Russia accuses US of fueling Ukrainian crisis
MOSCOW (AP) -- Russia's foreign minister on Saturday accused the United States of encouraging Ukraine to challenge Moscow and heavily weighing in on the European Union.
Speaking in televised remarks Saturday, Sergey Lavrov said that "our American colleagues still prefer to push the Ukrainian leadership toward a confrontational path."
He added that chances for settling the Ukrainian crisis would have been higher if it only depended on Russia and Europe.
Lavrov spoke after Friday's European Union summit, which decided not to immediately impose new sanctions on Russia for destabilizing eastern Ukraine, but gave the Russian government and pro-Russian insurgents there until Monday to take steps to improve the situation.
Ukraine on Friday signed a free-trade pact with the EU, the very deal that a former Ukrainian president dumped under pressure from Moscow in November, fueling huge protests that eventually drove him from power. Moscow responded by annexing the mainly Russian-speaking Crimean Peninsula in March, and a pro-Russian insurgency in eastern Ukraine erupted the month after, leading to the developments that have brought Russia-West relations to their lowest point since the Cold War times.
The U.S. and the EU have slapped travel bans and asset freezes on members of Russian President Vladimir Putin's inner circle and threatened to impose more crippling sanctions against entire sectors of Russia's economy if the Kremlin fails to de-escalate the crisis.
The EU leaders on Friday said Russia and the rebels should take steps to ease the violence, including releasing all captives, retreating from border checkpoints, agreeing on a way to verify the cease-fire and launching "substantial negotiations" on Ukrainian President Petro Poroshenko's peace plan.
The weeklong cease-fire, which both sides have been accused of violating, expired at 10 p.m. local time (1900 GMT), but Poroshenko quickly declared its extension until 10 p.m. local time Monday.
A leader of the insurgents, Alexander Borodai, promised to abide by the extended cease-fire after Friday's troika talks that included a former Ukrainian president who represented the Kiev government, the Russian ambassador and an OSCE envoy.
He rejected the EU leaders' demand to retreat from three checkpoints on the border with Russia captured by the rebels, but invited OSCE to send its monitors to the border crossings and any other areas in the east.
Borodai also said that the rebels have offered the government that the conflicting parties free all the captives they hold.
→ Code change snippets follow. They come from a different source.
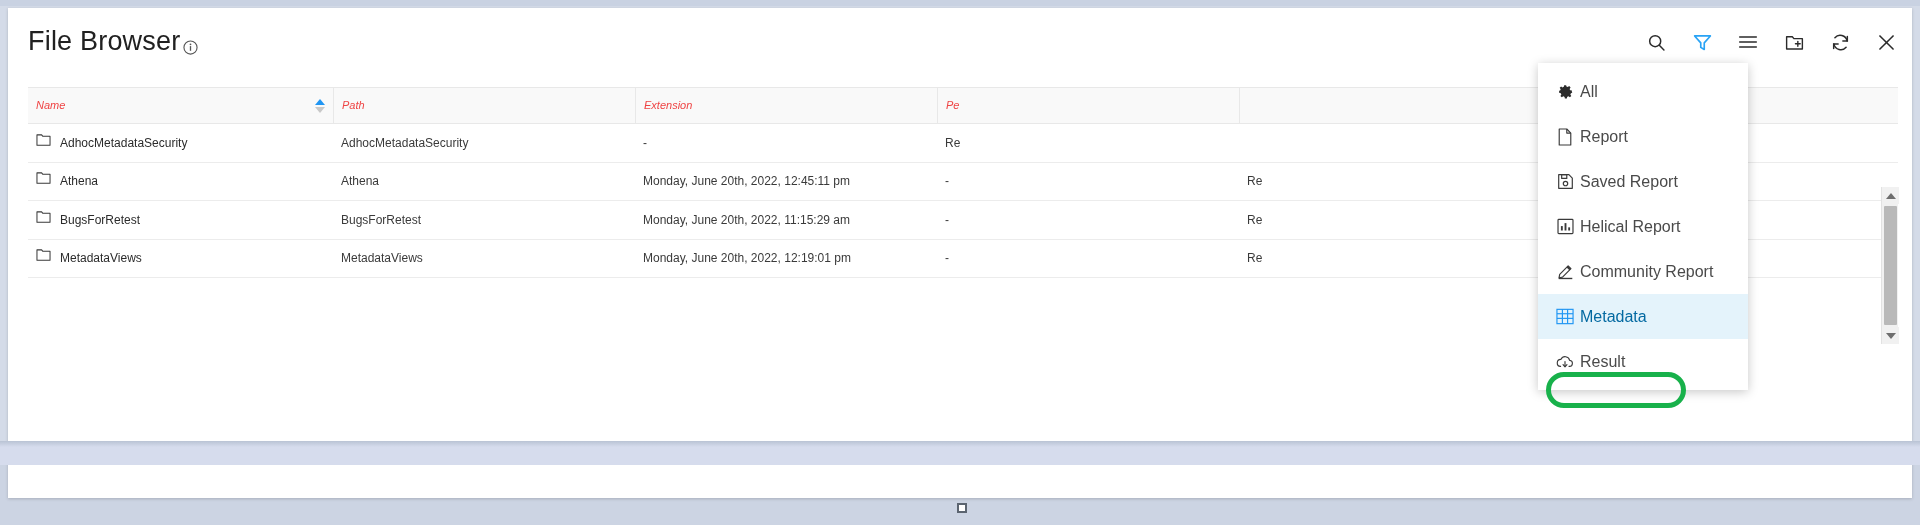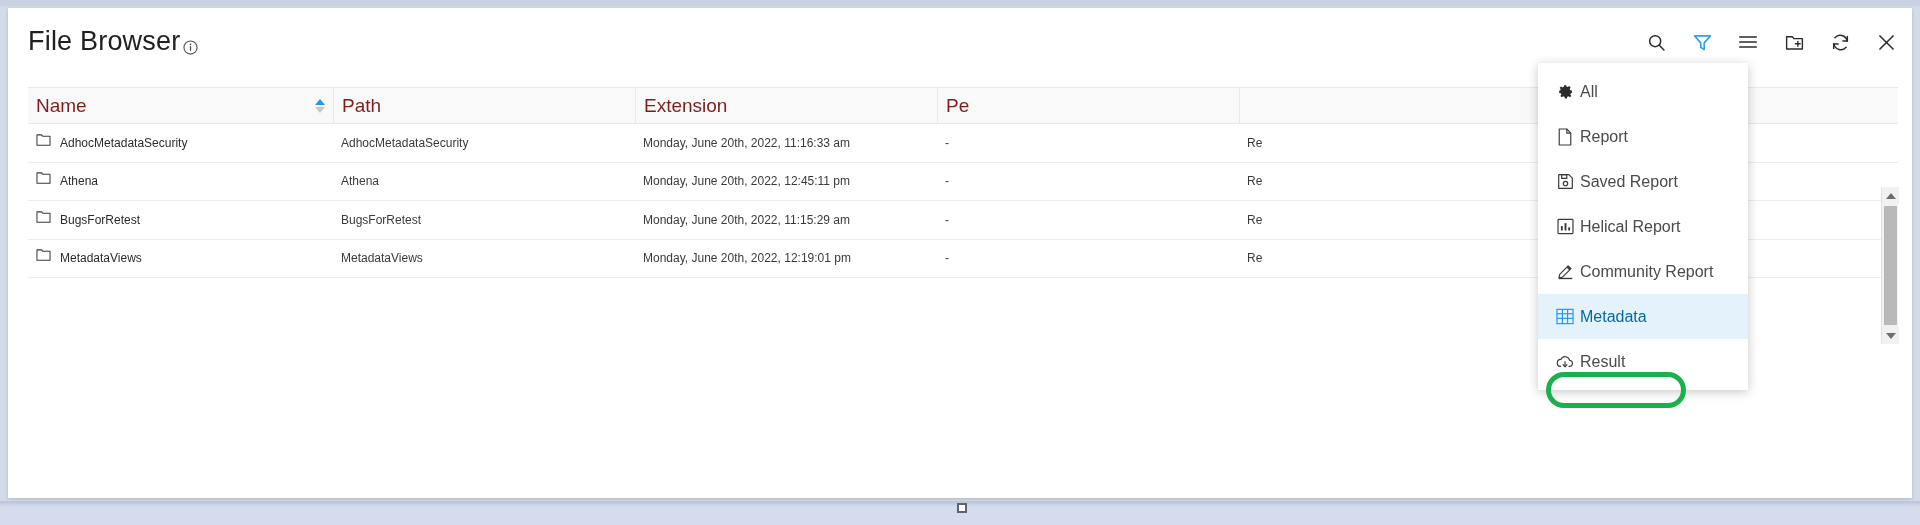--- a/index.html
+++ b/index.html
@@ -5,21 +5,21 @@
   * { box-sizing: border-box; margin: 0; padding: 0; }
   html, body {
     width: 1920px; height: 525px;
     font-family: "Liberation Sans", sans-serif;
     background: #ccd4e3;
     overflow: hidden;
   }
 
   #app {
     position: relative;
-    width: 1920px; height: 525px;
+    width: 1920px; height: 465px;
     background: linear-gradient(to bottom, #c9d2e2 0px, #c9d2e2 6px, #d4dbe8 6px);
   }
 
   
   .panel {
     position: absolute;
     left: 8px; top: 8px;
     width: 1904px; height: 490px;
     background: #ffffff;
     box-shadow: 0 1px 3px rgba(0,0,0,.18);
@@ -58,25 +58,25 @@
   }
   .thead {
     display: flex; height: 37px;
     background: #f9f9f9;
     border-top: 1px solid #e8e8e8;
     border-bottom: 1px solid #e8e8e8;
     align-items: center;
   }
   .th {
     position: relative;
-    font-size: 19px; color: #7f1d1d;
+    font-size: 11px; color: #ef4444;
     padding-left: 8px;
     height: 37px; line-height: 37px;
     border-left: 1px solid #e8e8e8;
-    white-space: nowrap; overflow: hidden;
+    white-space: nowrap; overflow: hidden; font-style: italic;
   }
   .th:first-child { border-left: none; }
   .c-name { width: 305px; }
   .c-path { width: 302px; }
   .c-mod  { width: 302px; }
   .c-ext  { width: 302px; }
   .c-perm { width: 302px; }
   .c-type { width: 357px; }
 
   .sorter {
@@ -262,21 +262,20 @@
       <div class="trow">
         <div class="td c-name name-cell">
           <span class="folder-ic">
             <svg width="15" height="14" viewBox="0 0 16 15" fill="none" stroke="#3a3a3a" stroke-width="1.1" stroke-linejoin="round">
               <path d="M1 13.2 V2 H6 L7.3 3.6 H15 V13.2 Z"></path>
             </svg>
           </span>
           <span>AdhocMetadataSecurity</span>
         </div>
         <div class="td c-path">AdhocMetadataSecurity</div>
-        <div class="td c-mod">Monday, June 20th, 2022, 11:16:33 am</div>
         <div class="td c-ext">-</div>
         <div class="td c-perm">Re</div>
         <div class="td c-type"></div>
       </div>
 
       <div class="trow">
         <div class="td c-name name-cell">
           <span class="folder-ic">
             <svg width="15" height="14" viewBox="0 0 16 15" fill="none" stroke="#3a3a3a" stroke-width="1.1" stroke-linejoin="round">
               <path d="M1 13.2 V2 H6 L7.3 3.6 H15 V13.2 Z"></path>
He demanded that the Ukrainian government pull back its forces as a condition for holding meaningful talks to settle the crisis.
Ukrainian Defense Minister Mykhailo Koval was quoted by the Interfax news agency as saying that the situation in the east was largely quiet overnight and there were no casualties among Ukrainian troops despite sporadic shooting. But later on Saturday, Ukrainian military spokesman Olexiy Dmitrashkovskiy said that one Ukrainian soldier was killed and two others were wounded in a rebel shelling near Slovyansk, a key flashpoint in the insurgency.
Rebels, in turn, claimed that Ukrainian troops tried to capture one of the checkpoints on the Russian border, which they control, but were rebuffed.
The insurgents also descended on a Ukrainian National Guards unit in Donetsk, demanding that the troops leave or join the rebels' ranks. None of the troops voiced a desire to switch sides. There was no fighting there.
As part of his peace plan, Poroshenko this week also submitted a set of constitutional amendments that would give broader powers to the regions and allow local authorities to have more say on such issues as language and culture. In an address to the nation Saturday, he voiced hope that the move would strengthen the country's unity.
Lavrov acknowledged that Russia has some leverage with the rebels, pointing at their move this week to release four observers from the Organization for Security and Cooperation in Europe after weeks of captivity, but claimed that Moscow's influence is limited.
"There are reasons to believe that they hear us on other aspects of Russian position regarding the crisis in Ukraine, but that doesn't mean that they immediately move to heed our calls," he said. "These people have their own vision, it's their land and they want to be its masters, they want to negotiate with the central government on what terms it can be done."
Four other OSCE observers are still being held, but Borodai promised Friday to free them "in the nearest days."